Dessous, il y avait la conversation que nous n’avions pas. La découverte des ailes avait précipité la crise. Bien que je ne fusse pas prête à le dire à qui que ce soit, et surtout pas à Janet, pour une fois j’étais du même avis que David. Il fallait placer M. Treevor dans une maison de santé, pour son bien et celui d’autrui.
Je savais qu’il serait malheureux, mais s’il restait ici, il ne serait pas particulièrement heureux non plus, et il rendrait au moins deux personnes malheureuses. De plus, à mesure que la démence augmenterait son emprise, le risque grandirait qu’il fasse quelque chose de bien pire que ce qu’il avait fait jusque-là. Dans un coin de mon esprit, je me disais que, déjà, il ne s’était peut-être pas contenté de tuer un pigeon et de lui couper les ailes.
— Ça va devenir difficile quand le bébé va naître, disait Janet. Je vais devoir aller à l’hôpital pendant quelques jours, je ne vois pas comment faire autrement.
— Je tiendrai la place, ne t’inquiète pas.
Je vis une expression alarmée sur le visage de Janet. Elle regardait par-dessus mon épaule. Je me retournai. Rosie était dans la pièce, assise par terre dans son coin habituel près du buffet, Angel sur ses genoux. Nos regards se croisèrent et je sus qu’elle nous avait entendues parler du bébé et qu’elle comprenait ce que cela signifiait. Quoi qu’elle fut par ailleurs, Rosie n’était pas bête. Janet et David avaient décidé de ne pas lui en parler avant que la grossesse ait franchi le cap des douze semaines.
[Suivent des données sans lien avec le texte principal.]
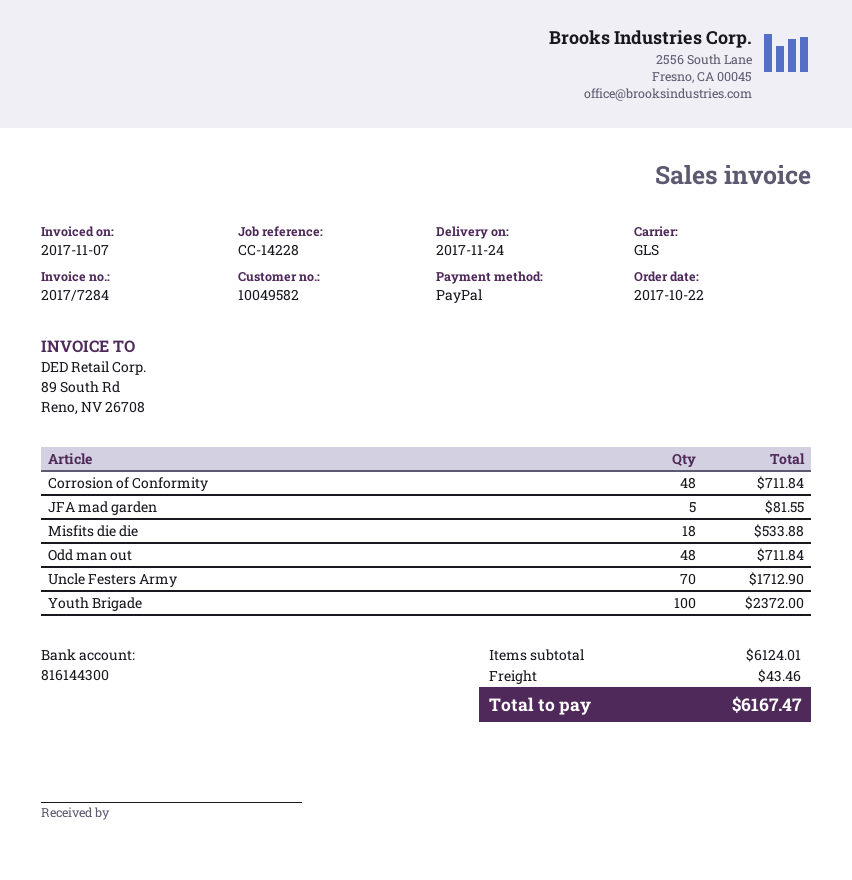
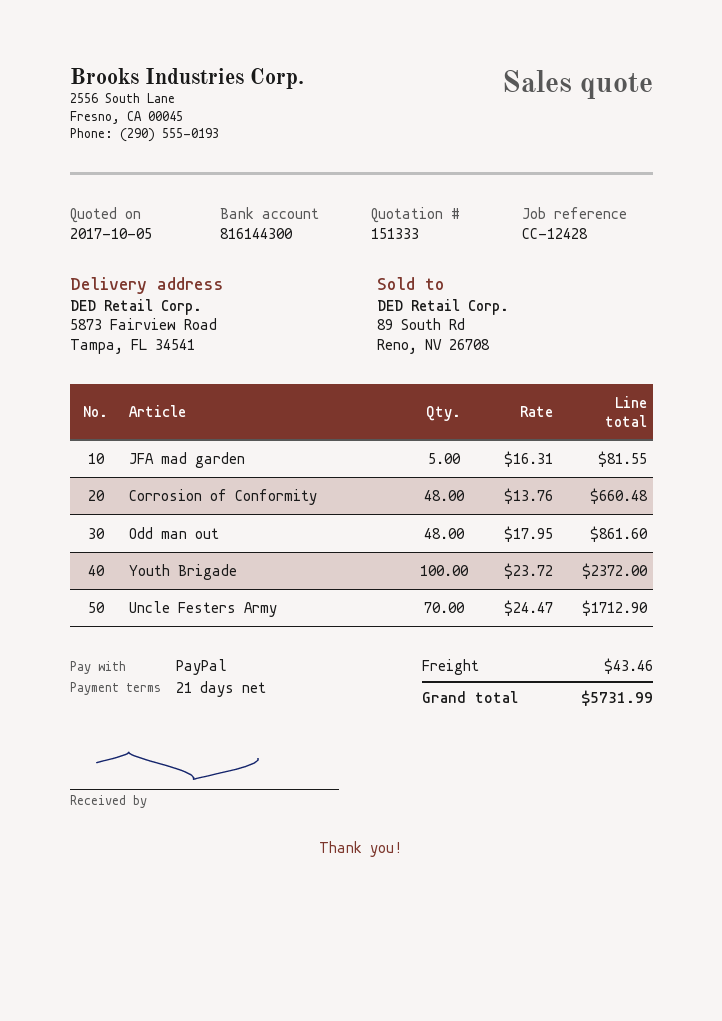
reference: CC-14228 -> CC-12428
Corrosion of Conformity: 48 for 711.84 -> 48 for 660.48
Misfits die die: 18 for 533.88 -> none
Odd man out: 48 for 711.84 -> 48 for 861.60
total: 6167.47 -> 5731.99

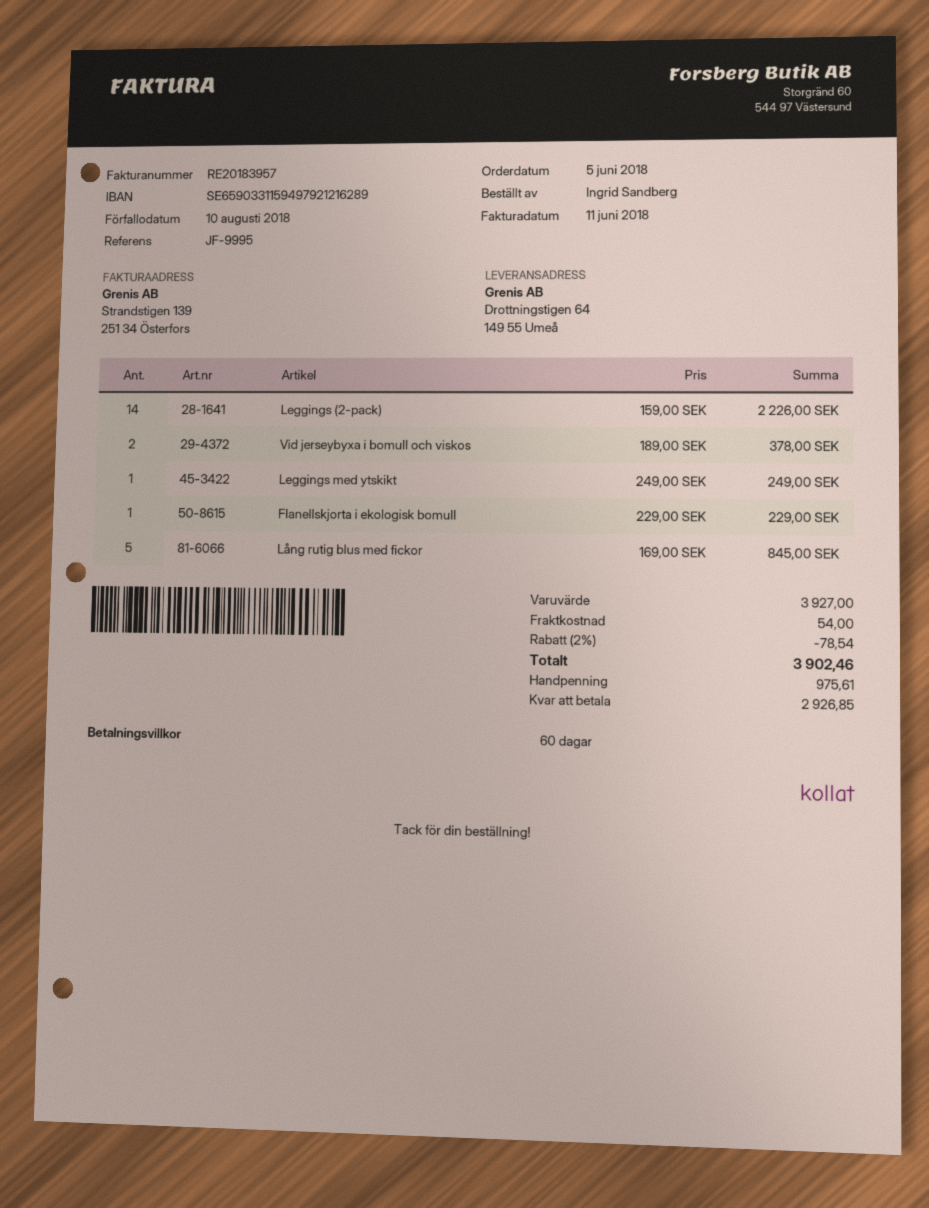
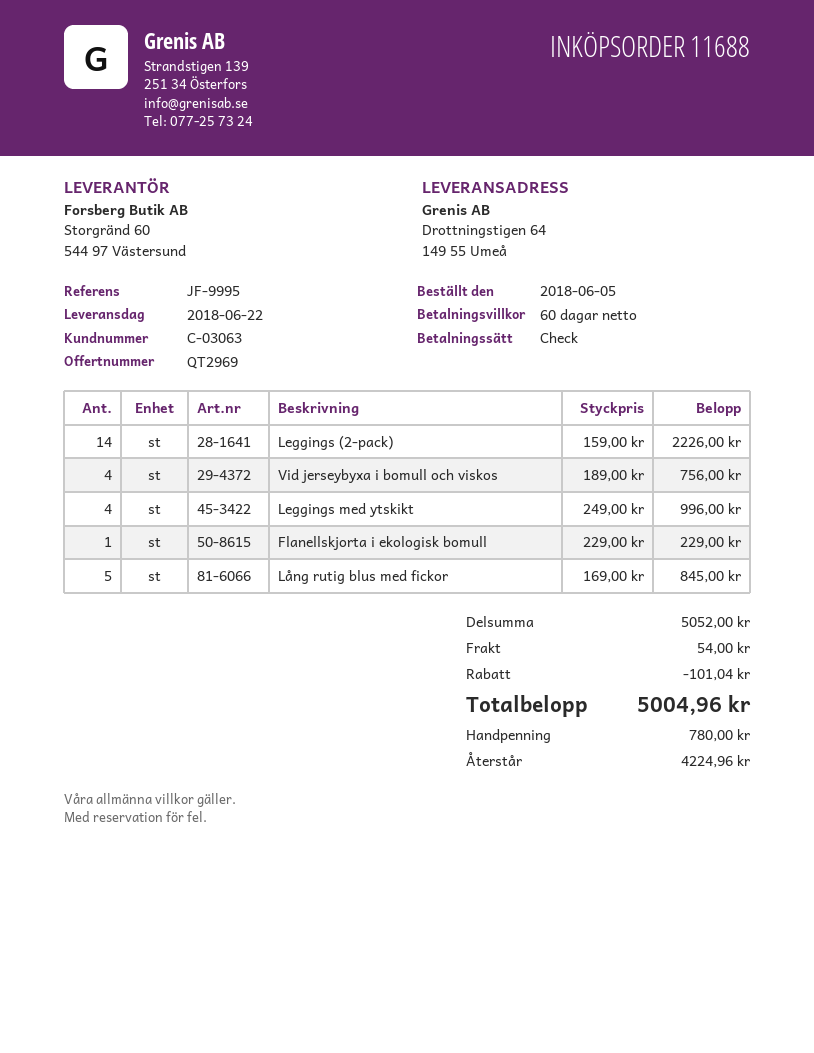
Vid jerseybyxa i bomull och viskos: 2 x 189.00 = 378.00 -> 4 x 189.00 = 756.00
Leggings med ytskikt: 1 x 249.00 = 249.00 -> 4 x 249.00 = 996.00
subtotal: 3927.00 -> 5052.00
discount: 78.54 -> 101.04
total: 3902.46 -> 5004.96
deposit: 975.61 -> 780.00
balance: 2926.85 -> 4224.96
— Oh, ma chérie, je ne t’avais pas vue, dit Janet. J’aimerais que tu ne restes pas assise par terre. Tu vas salir la robe avec laquelle tu vas en classe.
— D’accord.
Elle se leva et fit lentement le tour de la table en suçant son pouce.
— Où vas-tu ? demanda Janet.
— Dans ma chambre.
En arrivant à la porte, Rosie se mit à courir et ses pieds trottinèrent dans l’escalier.
— Oh, Jésus, dit Janet. Il fallait vraiment que ça arrive maintenant ?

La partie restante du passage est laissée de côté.